### TO DO
State how many lines in the records below contain the word "Medical". Nothing else is needed.

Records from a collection
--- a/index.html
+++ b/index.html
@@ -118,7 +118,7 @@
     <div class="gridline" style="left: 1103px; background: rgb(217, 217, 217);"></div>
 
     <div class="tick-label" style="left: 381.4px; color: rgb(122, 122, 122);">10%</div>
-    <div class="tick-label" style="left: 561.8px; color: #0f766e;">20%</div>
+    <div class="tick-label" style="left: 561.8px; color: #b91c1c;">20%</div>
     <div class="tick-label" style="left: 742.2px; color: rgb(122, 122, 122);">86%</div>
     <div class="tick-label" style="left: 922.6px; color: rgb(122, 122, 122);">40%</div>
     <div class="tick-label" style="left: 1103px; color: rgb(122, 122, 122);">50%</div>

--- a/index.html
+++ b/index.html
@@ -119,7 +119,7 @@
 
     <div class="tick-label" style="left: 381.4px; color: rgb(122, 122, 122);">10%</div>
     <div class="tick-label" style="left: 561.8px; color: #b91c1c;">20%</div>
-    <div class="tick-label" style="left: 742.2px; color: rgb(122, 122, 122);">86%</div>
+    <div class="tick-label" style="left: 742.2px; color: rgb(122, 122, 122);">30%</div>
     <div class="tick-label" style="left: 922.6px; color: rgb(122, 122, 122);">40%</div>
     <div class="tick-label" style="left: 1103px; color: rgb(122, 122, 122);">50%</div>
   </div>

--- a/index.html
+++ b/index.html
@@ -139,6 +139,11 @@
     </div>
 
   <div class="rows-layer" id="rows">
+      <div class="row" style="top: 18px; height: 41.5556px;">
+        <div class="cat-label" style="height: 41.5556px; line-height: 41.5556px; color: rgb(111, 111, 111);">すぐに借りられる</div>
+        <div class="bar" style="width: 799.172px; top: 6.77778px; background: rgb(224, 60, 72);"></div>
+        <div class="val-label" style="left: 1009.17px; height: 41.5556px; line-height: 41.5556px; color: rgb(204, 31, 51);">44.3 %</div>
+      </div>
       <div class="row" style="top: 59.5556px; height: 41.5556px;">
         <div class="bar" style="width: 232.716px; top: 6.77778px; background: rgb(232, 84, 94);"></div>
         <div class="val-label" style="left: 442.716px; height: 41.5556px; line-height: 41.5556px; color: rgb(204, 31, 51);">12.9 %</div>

* * *

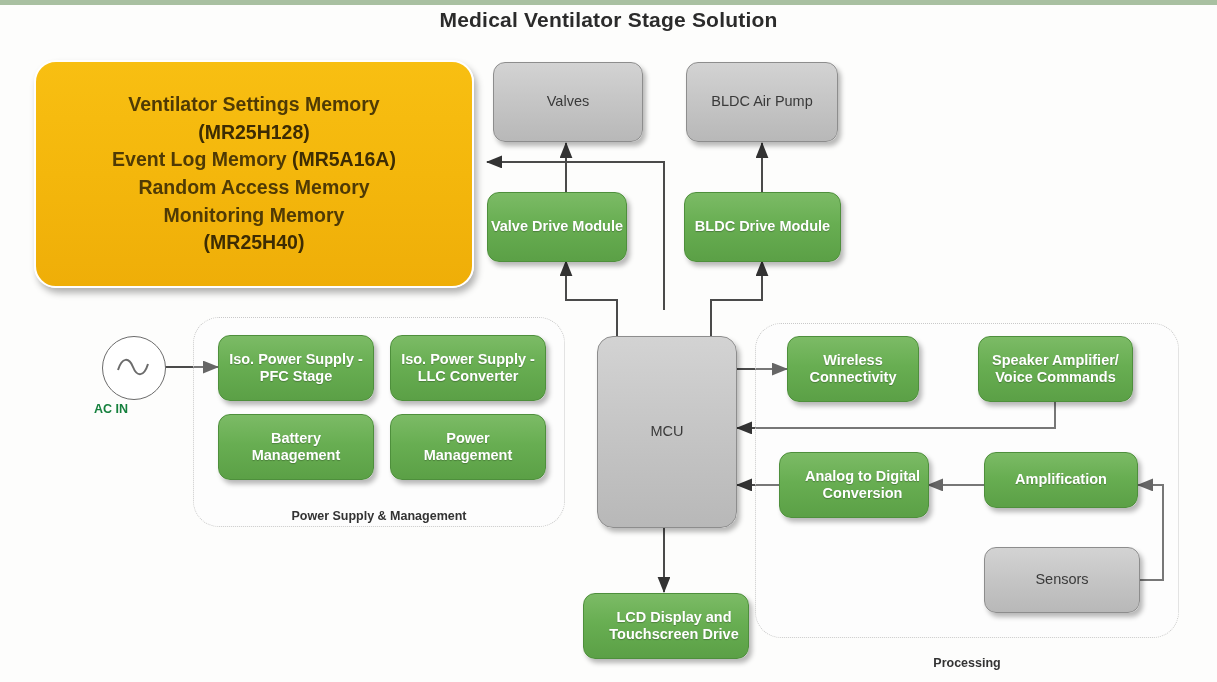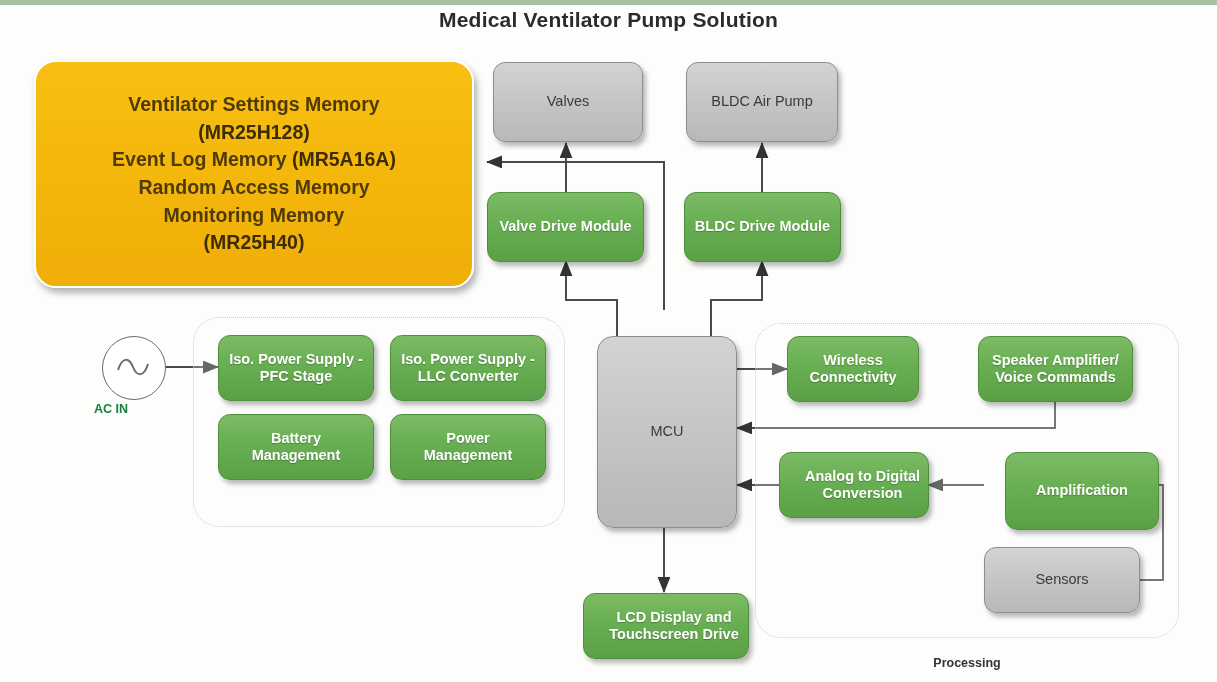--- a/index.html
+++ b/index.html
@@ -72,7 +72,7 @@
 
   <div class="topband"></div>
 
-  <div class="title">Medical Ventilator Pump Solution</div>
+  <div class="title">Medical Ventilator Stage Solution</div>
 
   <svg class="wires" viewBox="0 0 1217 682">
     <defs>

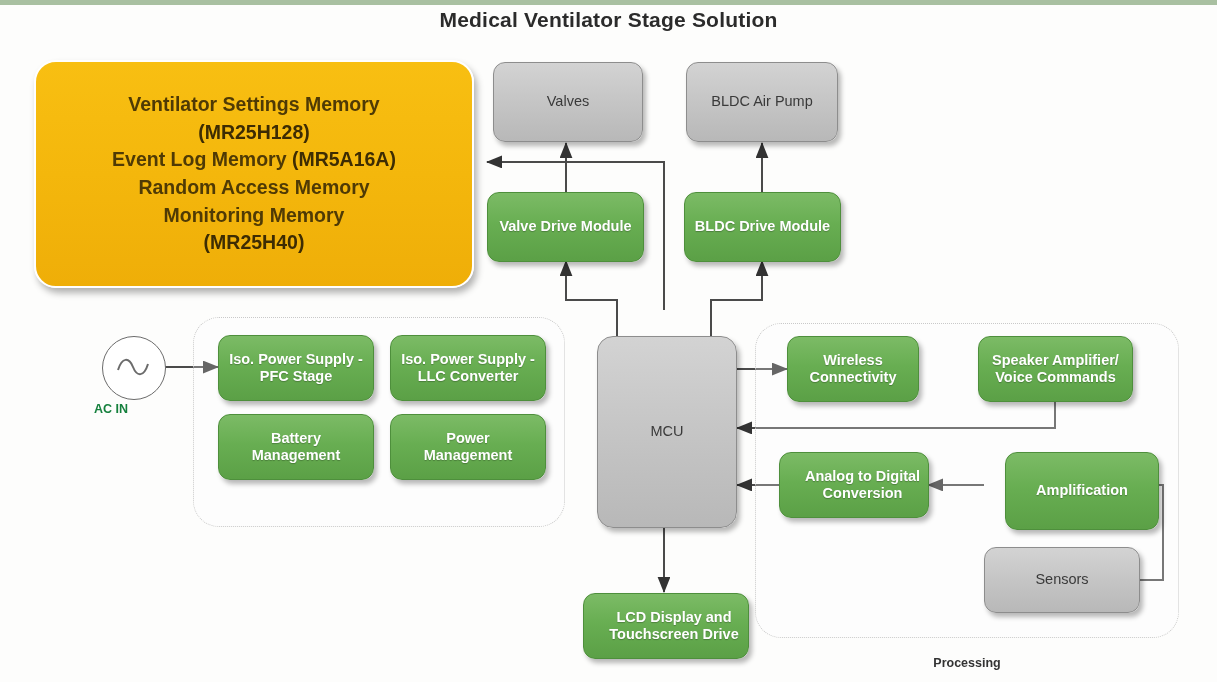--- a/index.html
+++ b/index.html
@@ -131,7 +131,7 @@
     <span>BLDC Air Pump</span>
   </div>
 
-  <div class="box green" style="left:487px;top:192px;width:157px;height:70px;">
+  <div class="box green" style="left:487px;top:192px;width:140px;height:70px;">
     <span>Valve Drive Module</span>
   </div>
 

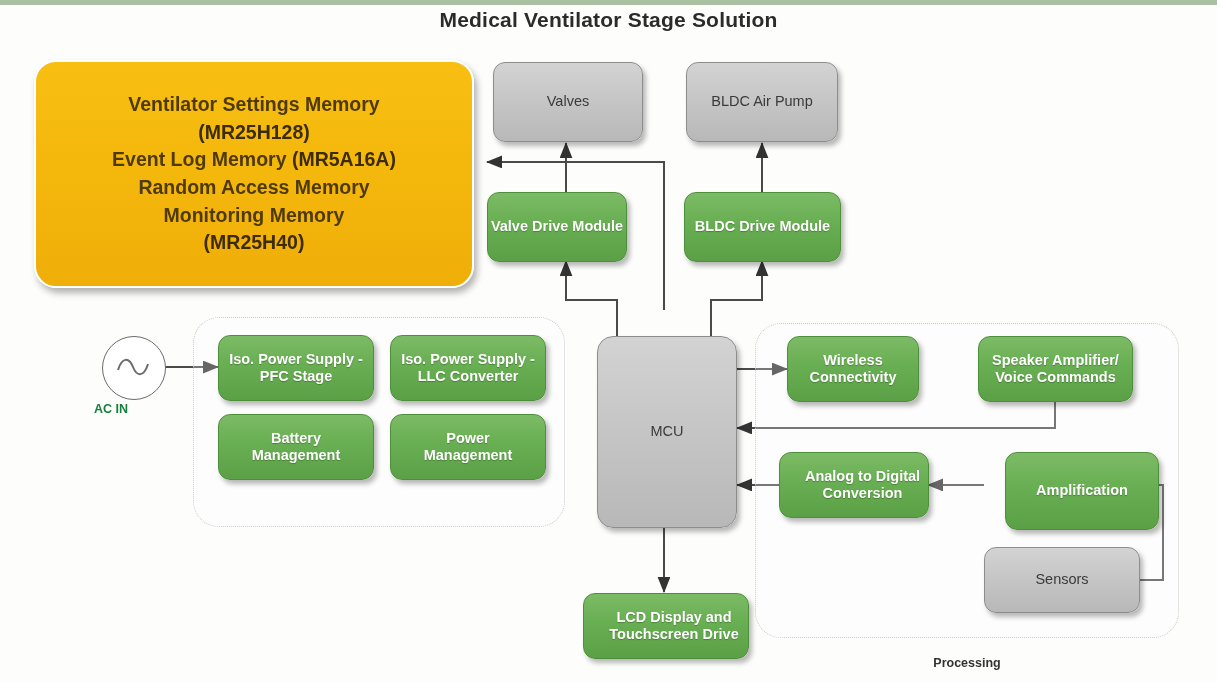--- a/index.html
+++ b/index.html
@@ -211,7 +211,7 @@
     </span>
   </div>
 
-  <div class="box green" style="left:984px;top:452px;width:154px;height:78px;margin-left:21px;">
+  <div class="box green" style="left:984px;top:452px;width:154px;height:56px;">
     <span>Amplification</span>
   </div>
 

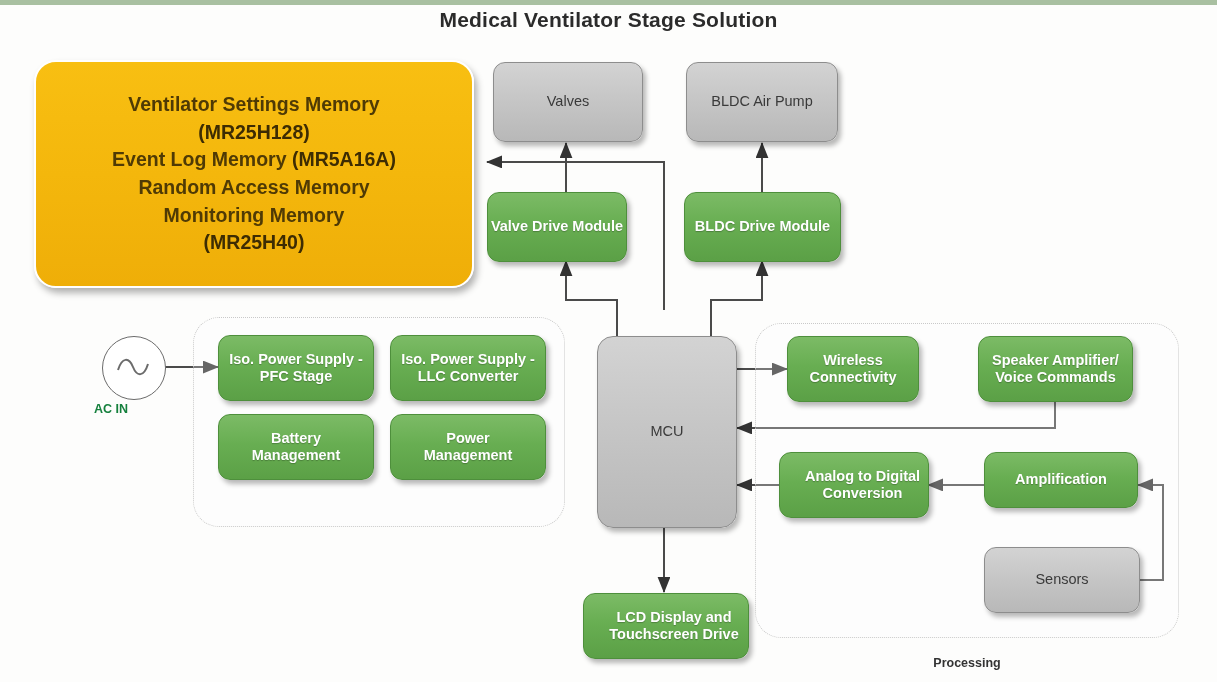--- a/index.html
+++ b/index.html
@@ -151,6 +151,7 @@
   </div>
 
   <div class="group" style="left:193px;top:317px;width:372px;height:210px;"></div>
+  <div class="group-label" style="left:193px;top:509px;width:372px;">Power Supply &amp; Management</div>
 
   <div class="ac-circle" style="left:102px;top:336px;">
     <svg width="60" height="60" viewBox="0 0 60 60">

### WRITTEN ANSWER
2